Take each line below that has "descending" and copy it.
━━ Data provided ━━
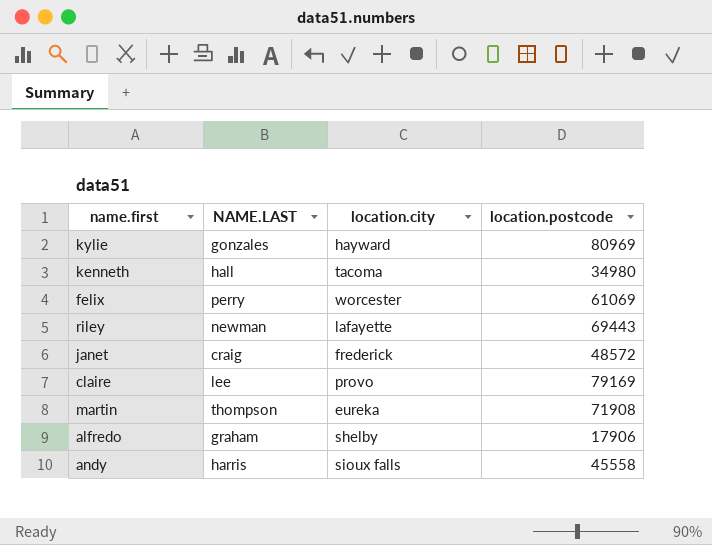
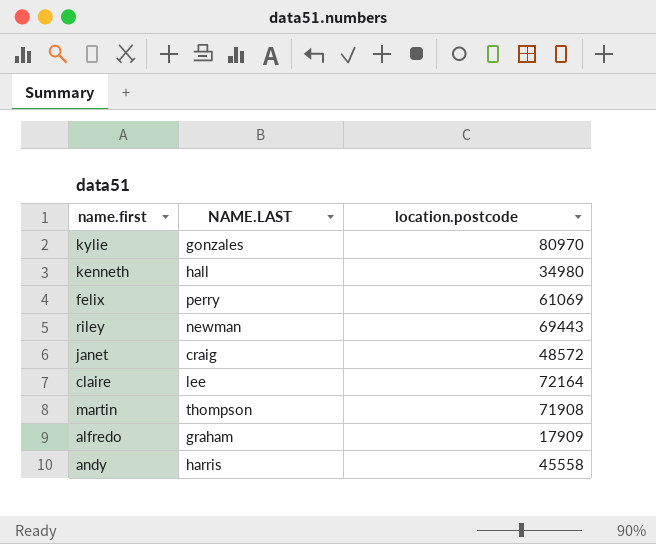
column location.city | position: 3 -> none
kylie | location.postcode: 80969 -> 80970
claire | location.postcode: 79169 -> 72164
alfredo | location.postcode: 17906 -> 17909

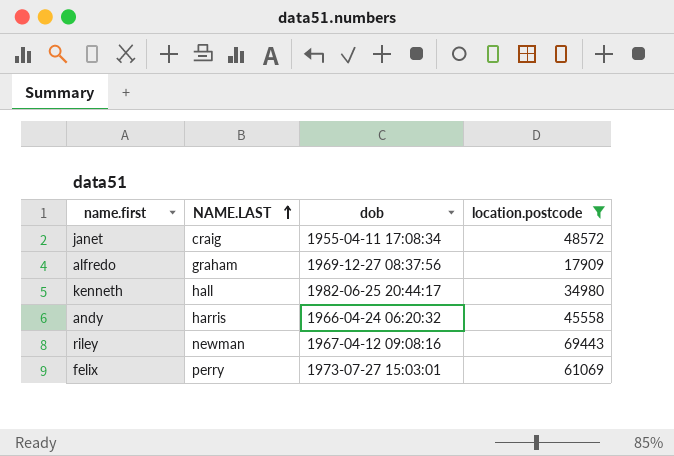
filter: none -> location.postcode <= 69443
row order: none -> NAME.LAST ascending
column dob | position: none -> 3

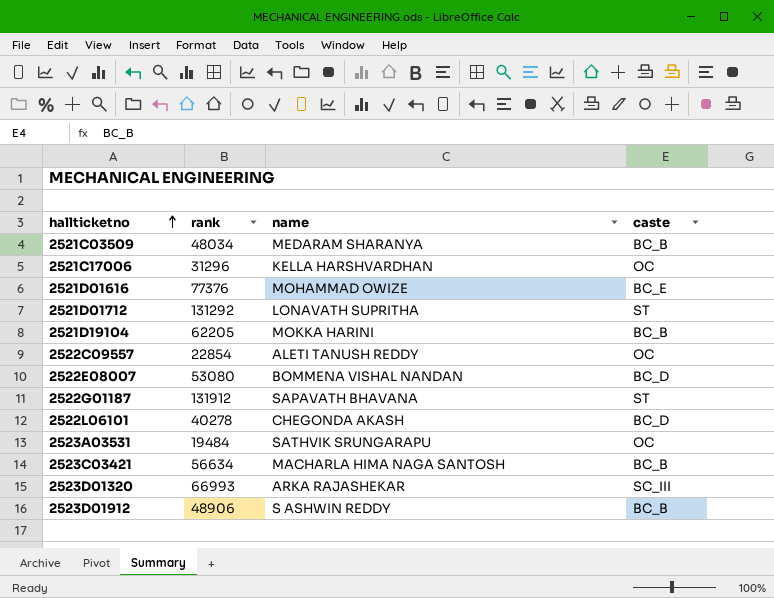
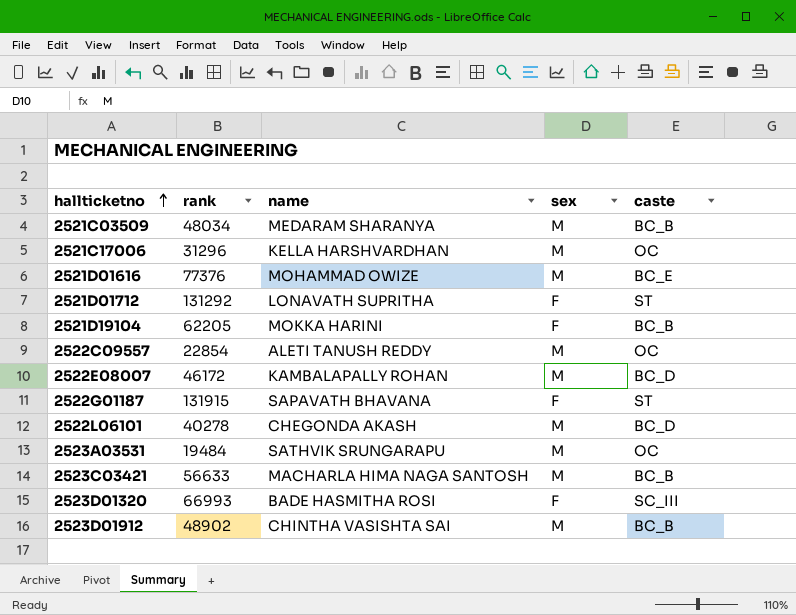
column sex | position: none -> 4
2522E08007 | rank: 53080 -> 46172
2522E08007 | name: BOMMENA VISHAL NANDAN -> KAMBALAPALLY ROHAN
2522G01187 | rank: 131912 -> 131915
2523C03421 | rank: 56634 -> 56633
2523D01320 | name: ARKA RAJASHEKAR -> BADE HASMITHA ROSI
2523D01912 | rank: 48906 -> 48902
2523D01912 | name: S ASHWIN REDDY -> CHINTHA VASISHTA SAI

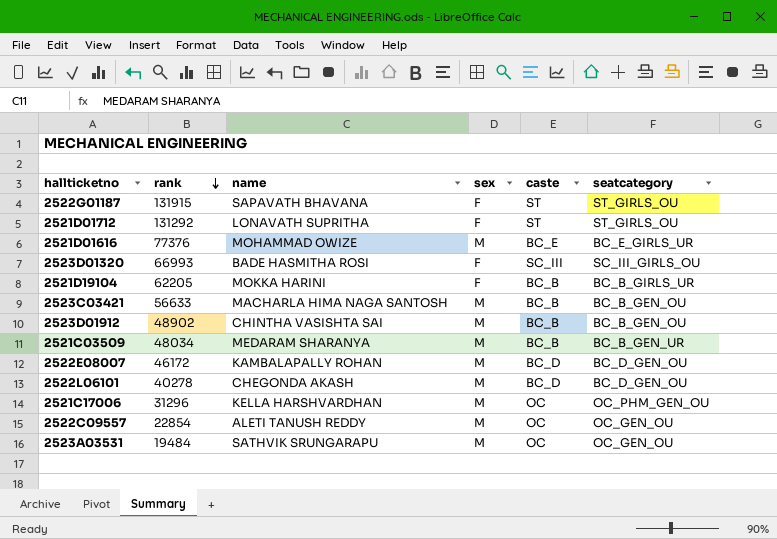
row order: hallticketno ascending -> rank descending
column seatcategory | position: none -> 6

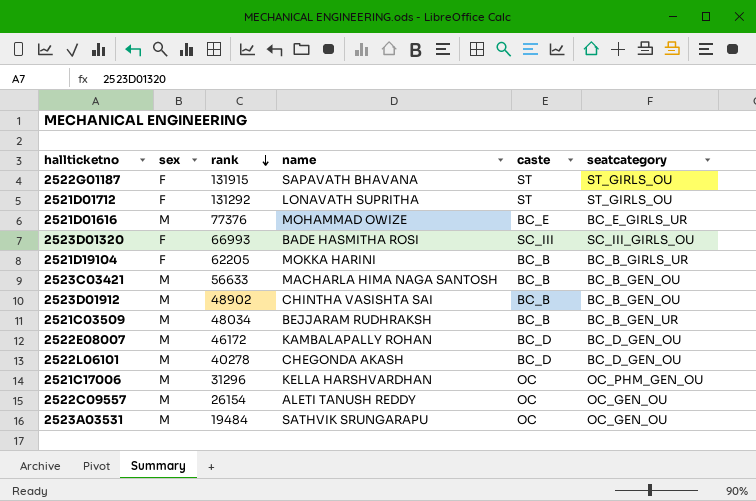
column sex | position: 4 -> 2
2521C03509 | name: MEDARAM SHARANYA -> BEJJARAM RUDHRAKSH
2522C09557 | rank: 22854 -> 26154

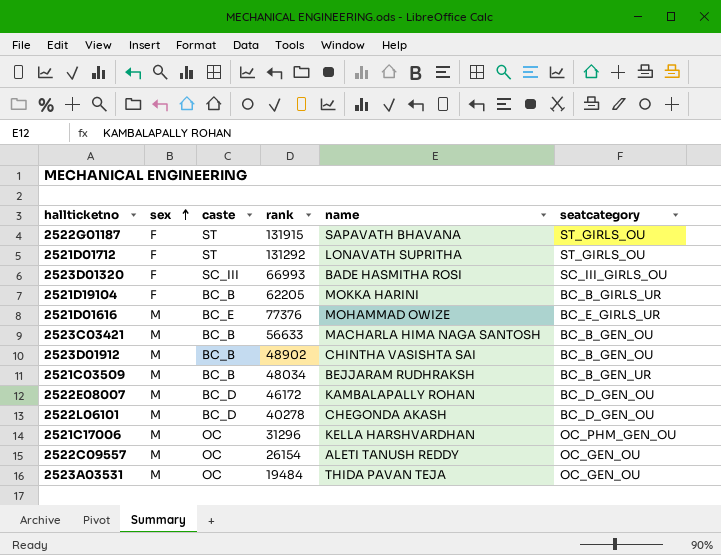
row order: rank descending -> sex ascending
column caste | position: 5 -> 3
2523A03531 | name: SATHVIK SRUNGARAPU -> THIDA PAVAN TEJA

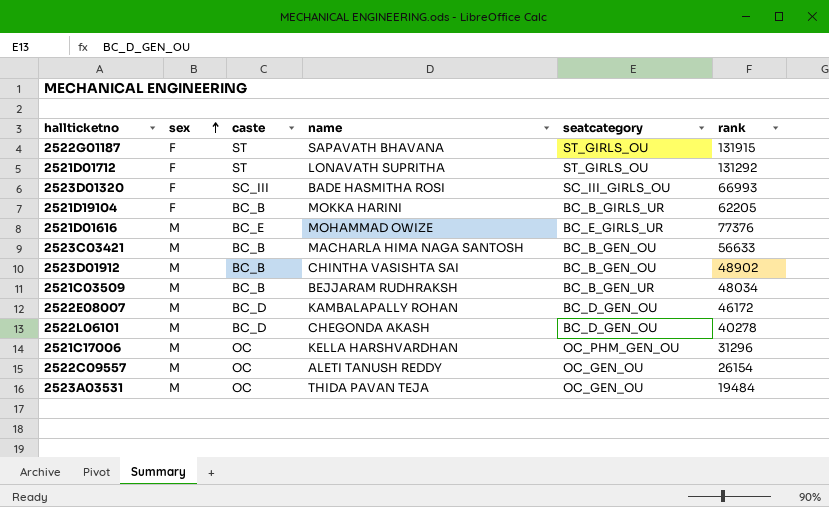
column rank | position: 4 -> 6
━━━
**Answer to the problem:**
row order: hallticketno ascending -> rank descending
row order: rank descending -> sex ascending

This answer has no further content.